この時まで私は家族とちゃんとご飯を食べていたし、お昼のお弁当だって作ってもらっていた。
「あら、今日はお弁当食べてないの?どこか体悪い?」
お母さんがお昼ごはんを食べていないことに疑問をもった。
「ちょっとね・・・・」
今日話した2言目。
話さないのは、あいつを気にしてしまう前からのこと。
団欒していても、私は特に話をしないし、ただ聞いているだけで。
今日の晩ご飯も食べる気になんてなれなかった。
いつも常連で見ているテレビ番組も見逃して、窓から見る外はもう真っ暗で
妹やお母さんの笑い声が聞こえて・・・私はあいつのこと考えて。
カチ・・・・カチ・・・っと時計の秒針だけが私の部屋に響く。
私のことを気にしてくれているのか、お母さんがやって来た。
「どうしたの?珍しいじゃない、、、一緒にご飯食べないの?」
「うん」
今日の3言目。
「そう・・・じゃぁ、お腹減ったら言ってね」
そう言うとお母さんはまた皆の所へ戻っていつものようにしていた。
この日からか。

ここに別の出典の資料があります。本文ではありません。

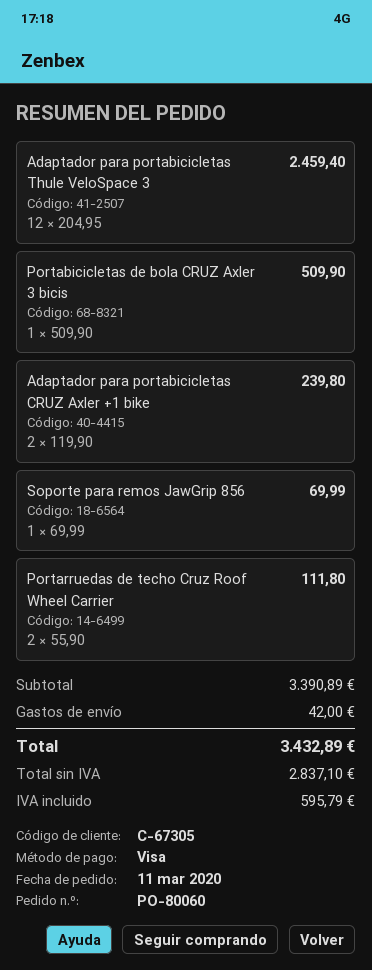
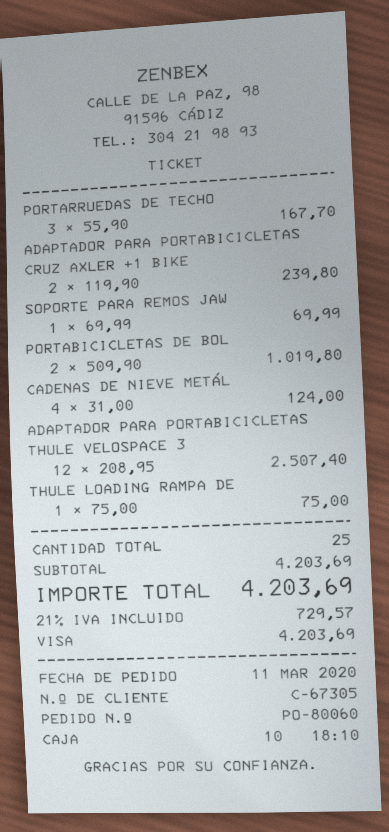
Adaptador para portabicicletas Thule VeloSpace 3: 12 x 204.95 = 2459.40 -> 12 x 208.95 = 2507.40
Portabicicletas de bola CRUZ Axler 3 bicis: 1 x 509.90 = 509.90 -> 2 x 509.90 = 1019.80
Portarruedas de techo Cruz Roof Wheel Carrier: 2 x 55.90 = 111.80 -> 3 x 55.90 = 167.70
CADENAS DE NIEVE METÁL: none -> 4 x 31.00 = 124.00
THULE LOADING RAMPA DE: none -> 1 x 75.00 = 75.00
subtotal: 3390.89 -> 4203.69
shipping: 42.00 -> none
tax: 595.79 -> 729.57
total: 3432.89 -> 4203.69

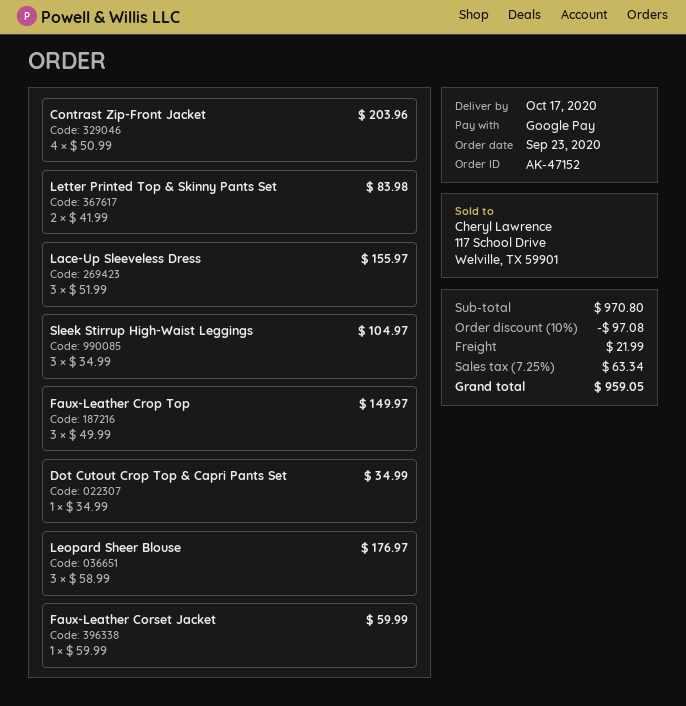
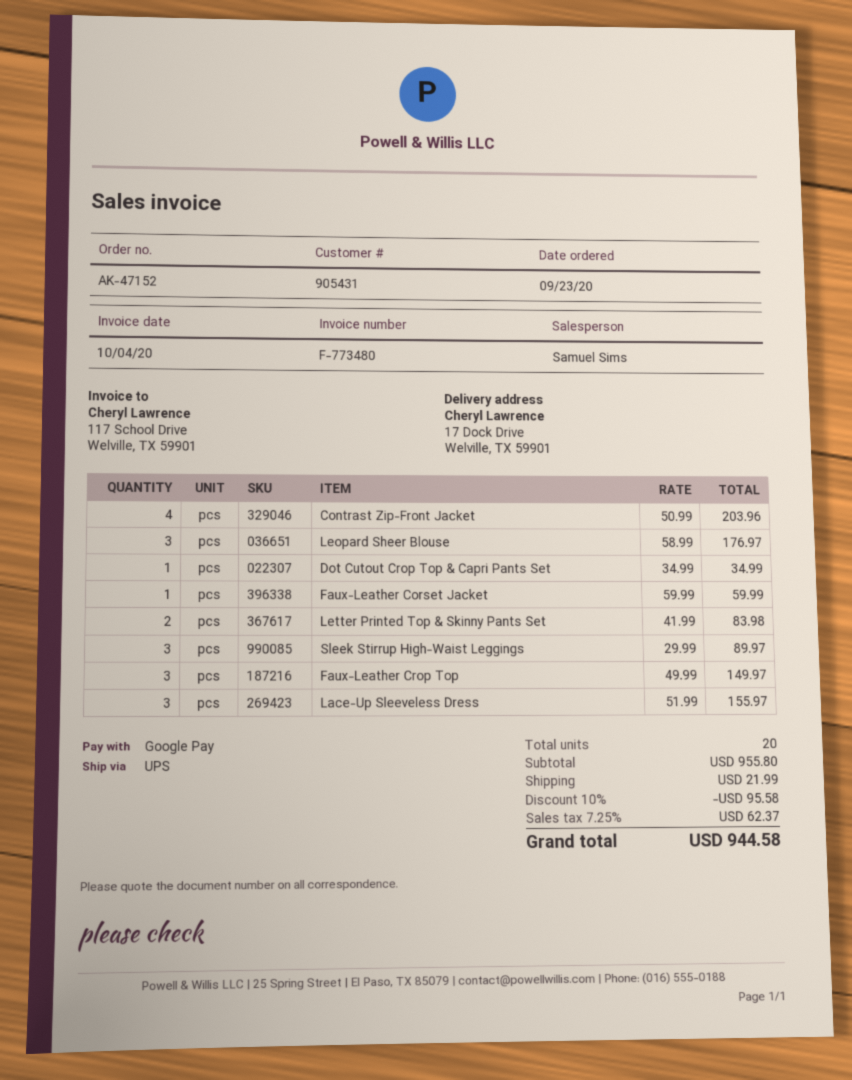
Sleek Stirrup High-Waist Leggings: 3 x 34.99 = 104.97 -> 3 x 29.99 = 89.97
subtotal: 970.80 -> 955.80
discount: 10% = 97.08 -> 10% = 95.58
tax: 7.25% = 63.34 -> 7.25% = 62.37
total: 959.05 -> 944.58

。。私が一緒にご飯を食べなくなったのは。
あいつと出会ってからなのか。。。
一目ぼれなのか、好きなのか、好きじゃないのか、ただ気になるのか。
やっぱりあいつのことを考えると気持ちは複雑になる。
自分で自分がわからなくる。泣きそうになる。
もし、私があいつのことを好きだとしたら
報われることはない。叶うこともない。伝えることもできない。難しい恋だ・・・・。
ただ席替えで隣に来ただけの女。あいつはそういう風にしか思っていない。目に見えてわかる。
消極的なんじゃない、マイナス思考なわけじゃない。
期待しちゃいけない恋なんだと、この時から思っていた。
好きになっちゃいけない人なんだと思っていた。